## ACTIVITY
Set down exactly the lines below, starting at the one that contains "tax: 20% = 63.96 -> 20% = 77.82" and ending at the one that contains "balance: 183.76 -> 266.90", with both of those lines included and nothing else.

## INFORMATION SUPPLIED
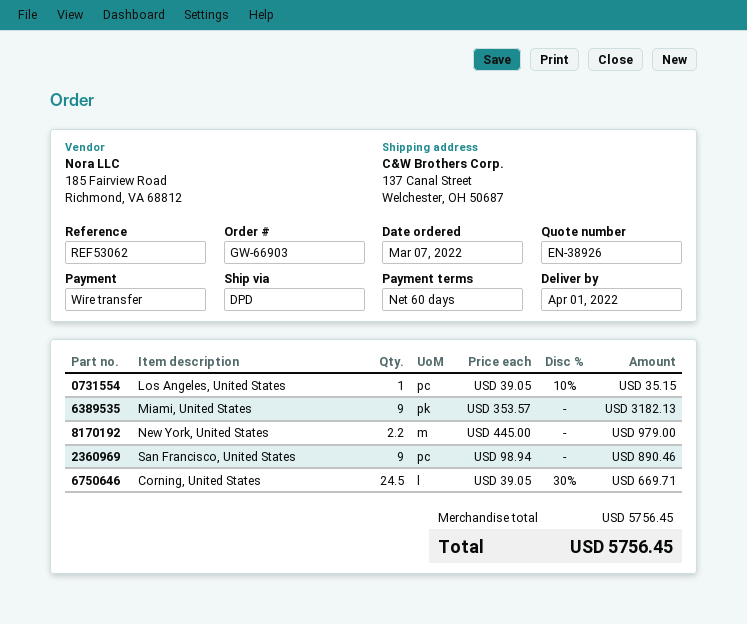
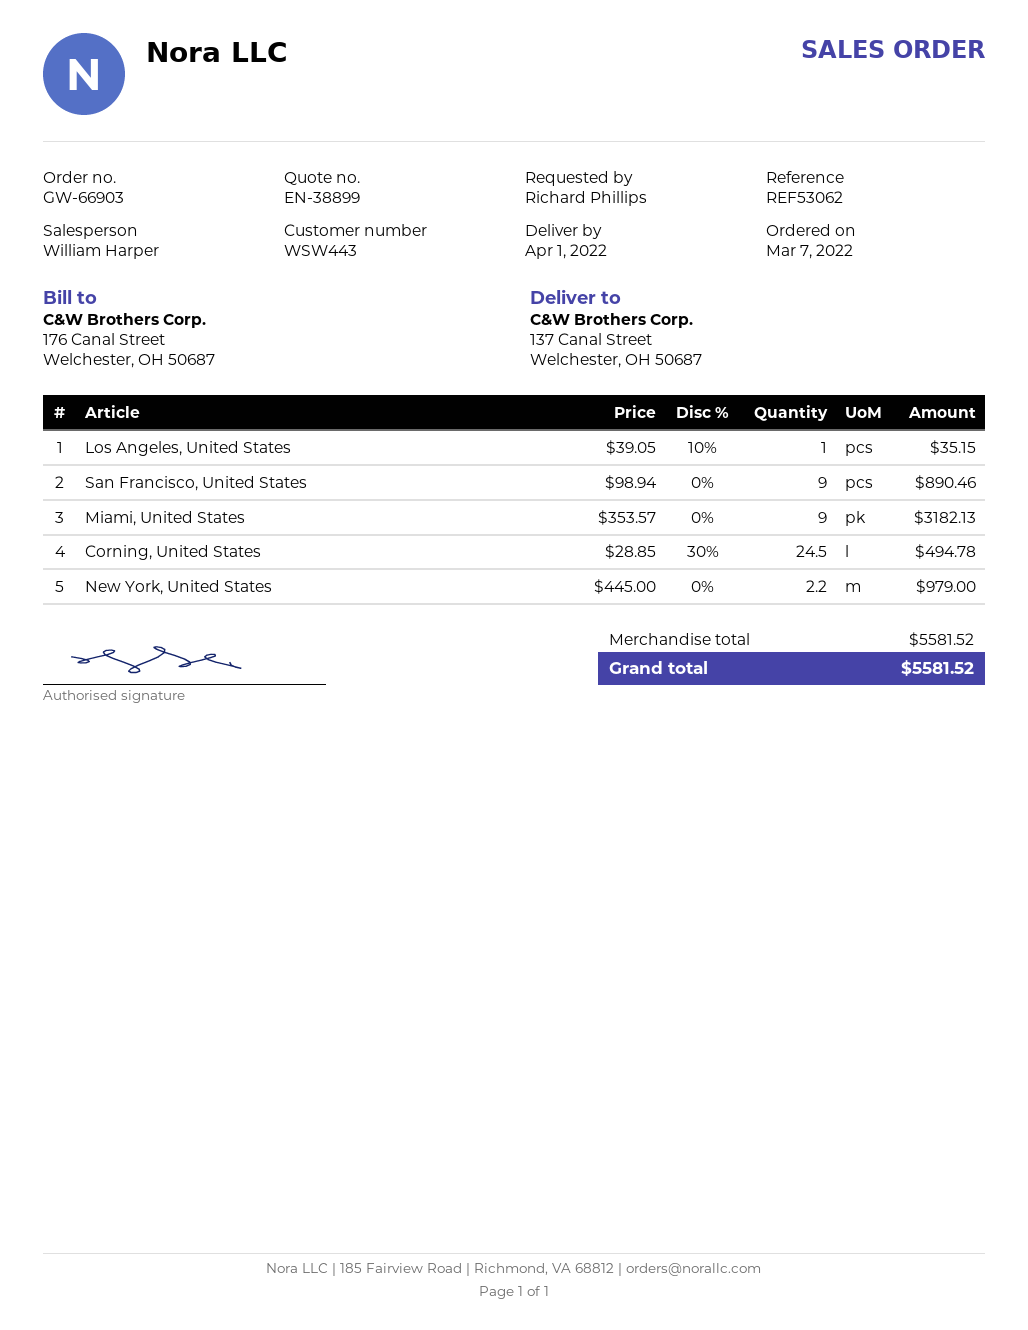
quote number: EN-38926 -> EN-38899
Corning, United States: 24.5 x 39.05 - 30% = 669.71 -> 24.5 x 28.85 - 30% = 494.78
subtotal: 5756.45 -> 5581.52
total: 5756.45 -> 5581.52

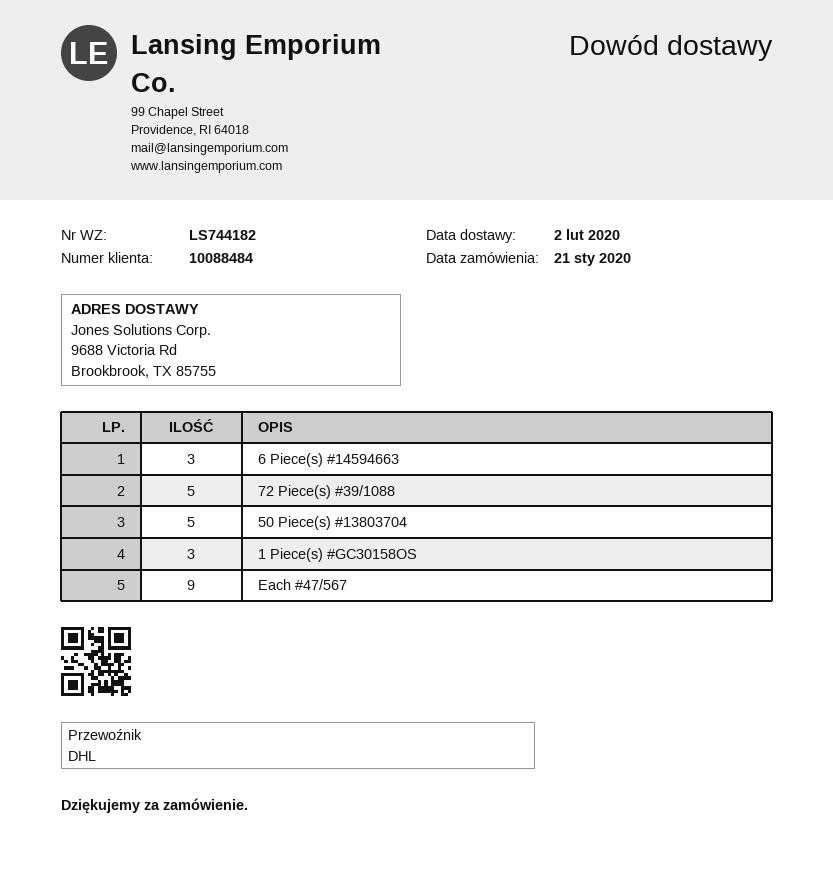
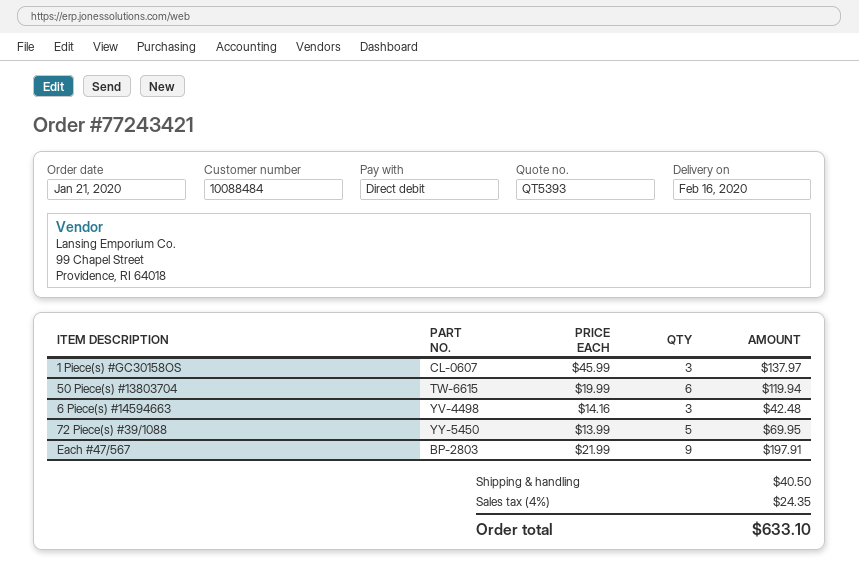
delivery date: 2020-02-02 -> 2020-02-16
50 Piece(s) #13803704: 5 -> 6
...
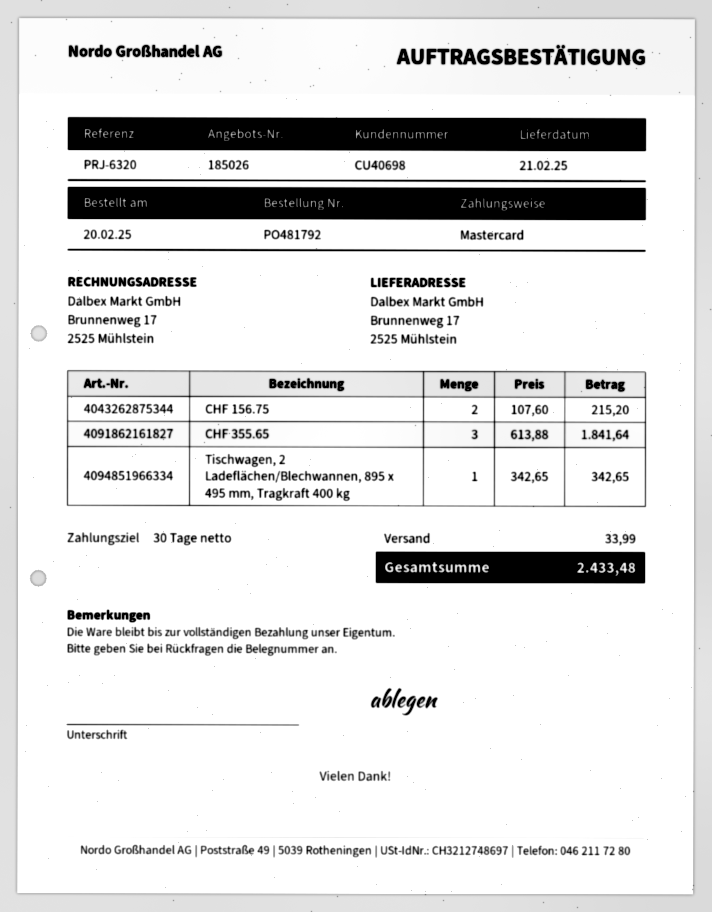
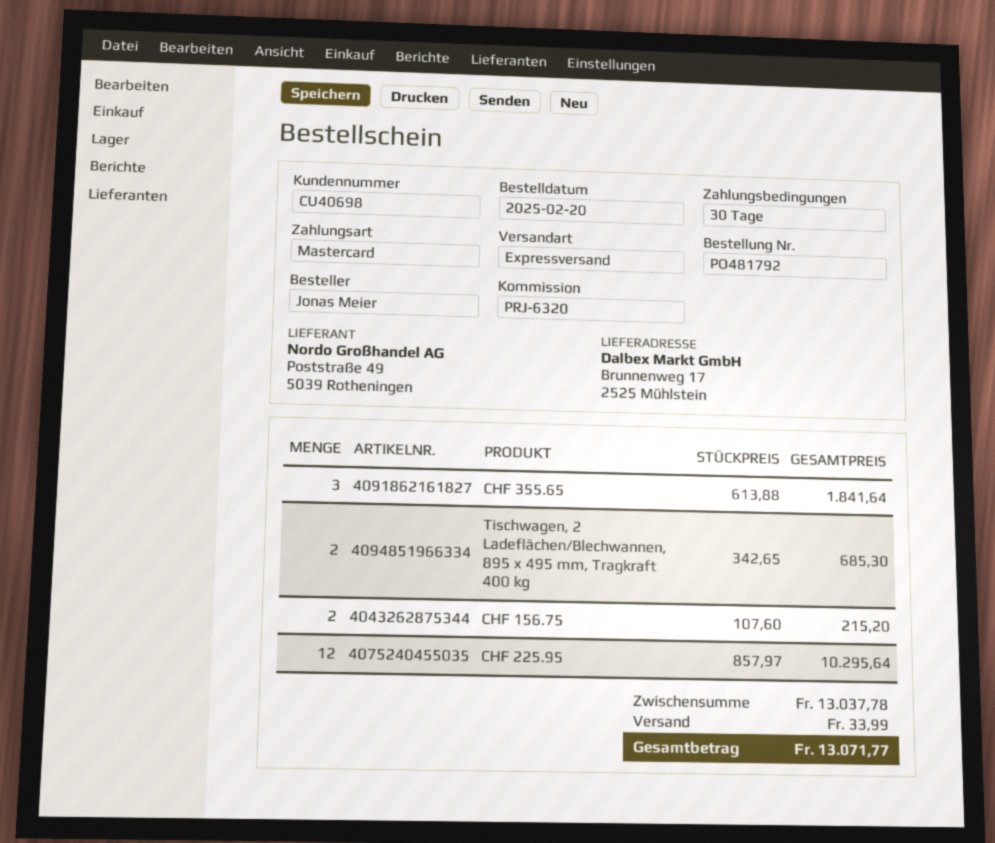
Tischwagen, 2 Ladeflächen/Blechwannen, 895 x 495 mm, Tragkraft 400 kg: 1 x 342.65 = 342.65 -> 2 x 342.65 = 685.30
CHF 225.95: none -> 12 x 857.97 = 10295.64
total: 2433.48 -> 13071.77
==
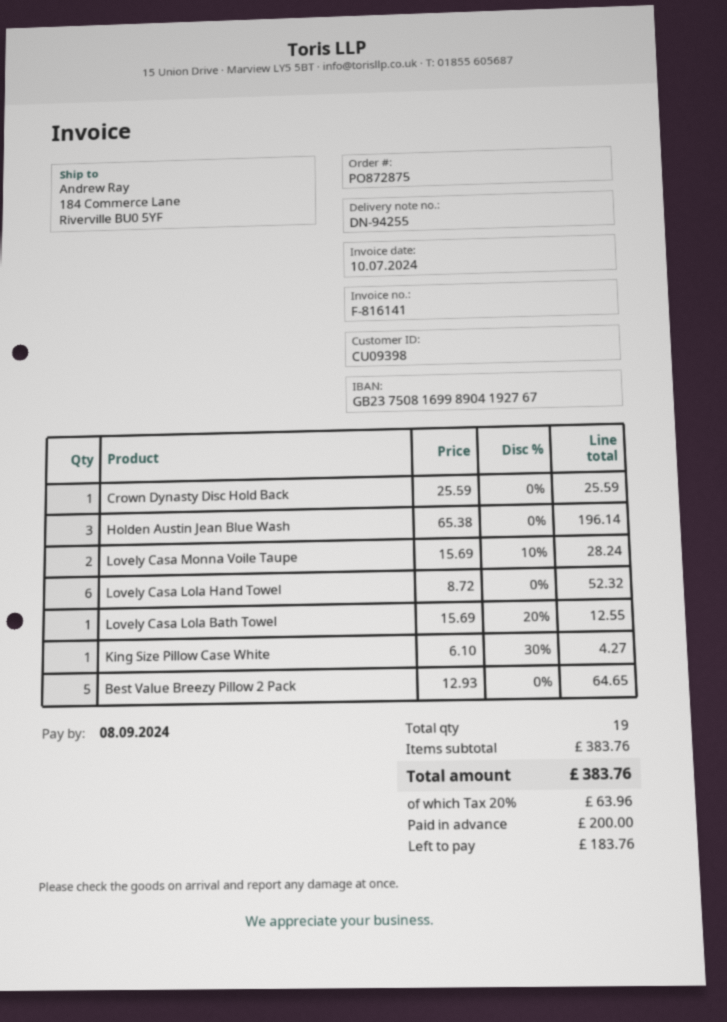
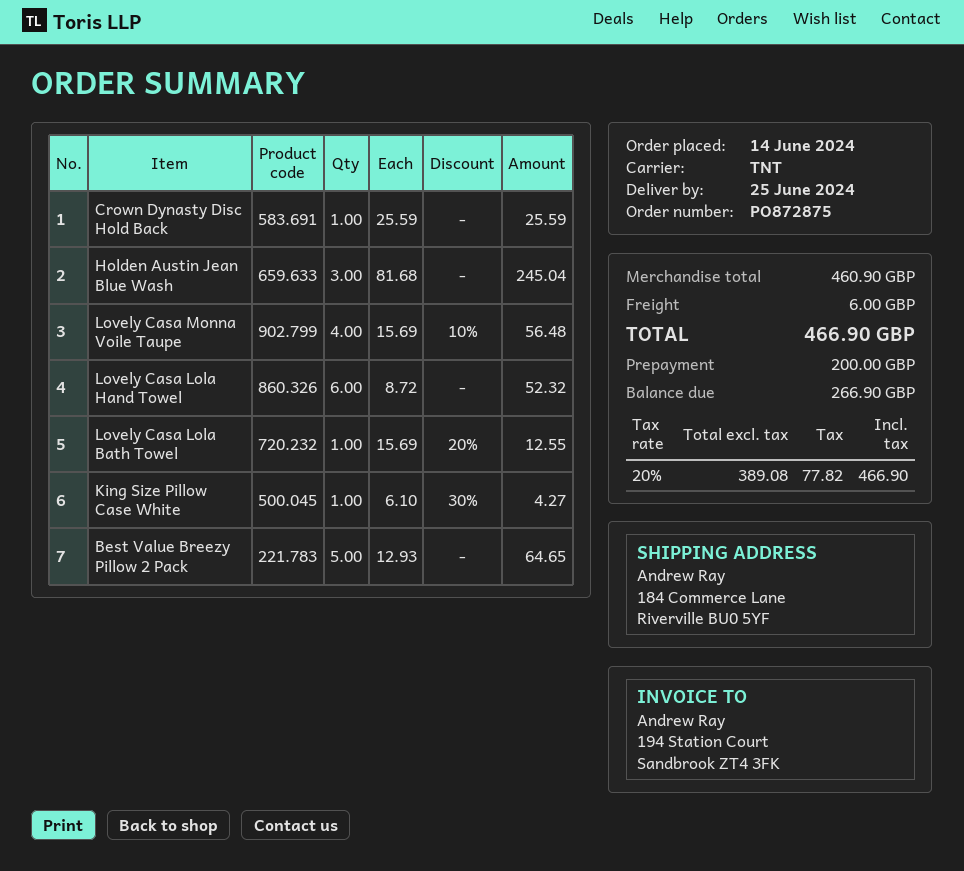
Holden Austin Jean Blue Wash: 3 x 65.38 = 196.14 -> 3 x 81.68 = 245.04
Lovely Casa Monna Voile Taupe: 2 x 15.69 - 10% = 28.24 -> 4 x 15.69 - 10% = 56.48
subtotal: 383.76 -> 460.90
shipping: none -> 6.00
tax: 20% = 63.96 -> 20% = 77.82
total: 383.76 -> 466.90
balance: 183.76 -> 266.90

## PROBLEM SOLUTION
tax: 20% = 63.96 -> 20% = 77.82
total: 383.76 -> 466.90
balance: 183.76 -> 266.90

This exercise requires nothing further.